Directions :: Each line from the one holding "WOLF-Garten Robotgräsklippare LOOPO M2000: 3" to the last line below must be written out exactly, with no other output.

Material shown ::

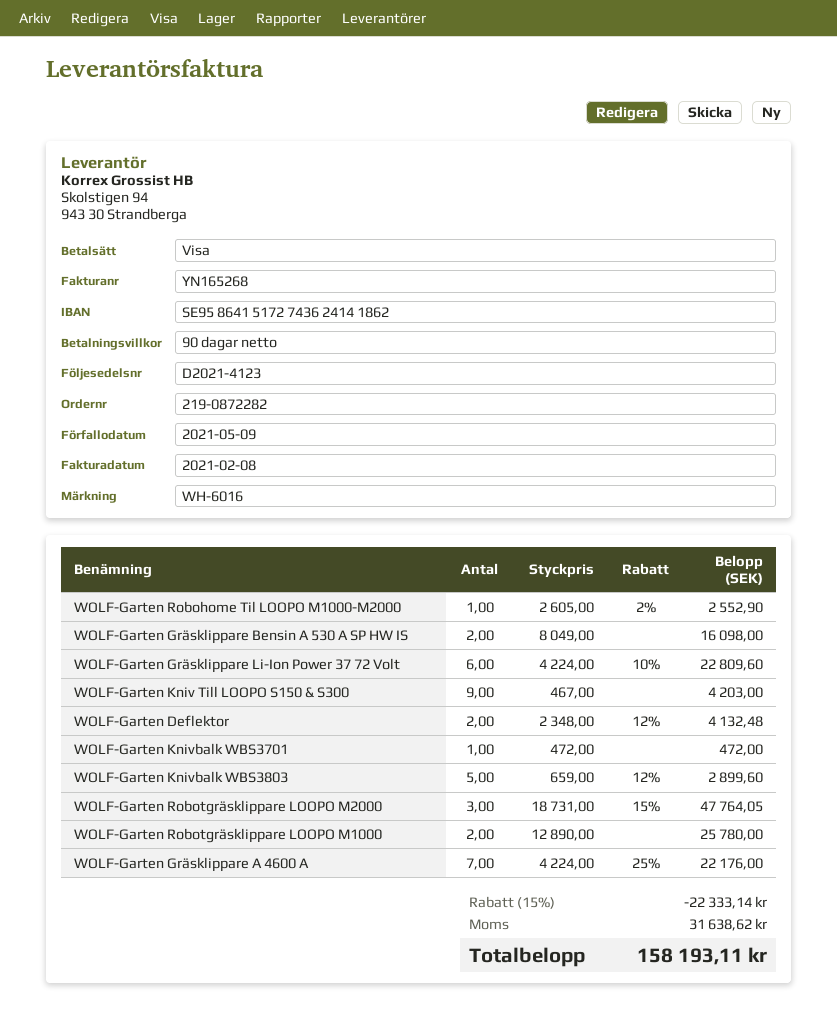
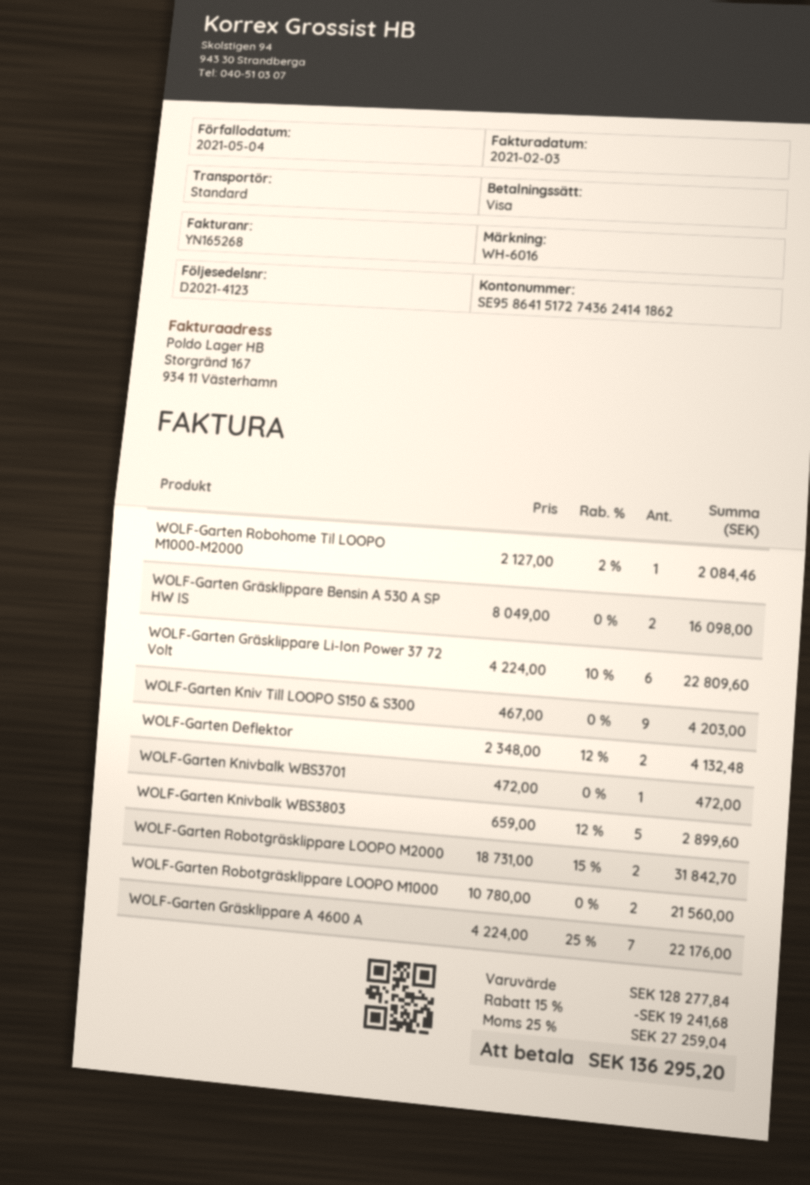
invoice date: 2021-02-08 -> 2021-02-03
due date: 2021-05-09 -> 2021-05-04
WOLF-Garten Robohome Til LOOPO M1000-M2000: 1 x 2605.00 - 2% = 2552.90 -> 1 x 2127.00 - 2% = 2084.46
WOLF-Garten Robotgräsklippare LOOPO M2000: 3 x 18731.00 - 15% = 47764.05 -> 2 x 18731.00 - 15% = 31842.70
WOLF-Garten Robotgräsklippare LOOPO M1000: 2 x 12890.00 = 25780.00 -> 2 x 10780.00 = 21560.00
discount: 15% = 22333.14 -> 15% = 19241.68
tax: 31638.62 -> 27259.04
total: 158193.11 -> 136295.20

Answer below ::
WOLF-Garten Robotgräsklippare LOOPO M2000: 3 x 18731.00 - 15% = 47764.05 -> 2 x 18731.00 - 15% = 31842.70
WOLF-Garten Robotgräsklippare LOOPO M1000: 2 x 12890.00 = 25780.00 -> 2 x 10780.00 = 21560.00
discount: 15% = 22333.14 -> 15% = 19241.68
tax: 31638.62 -> 27259.04
total: 158193.11 -> 136295.20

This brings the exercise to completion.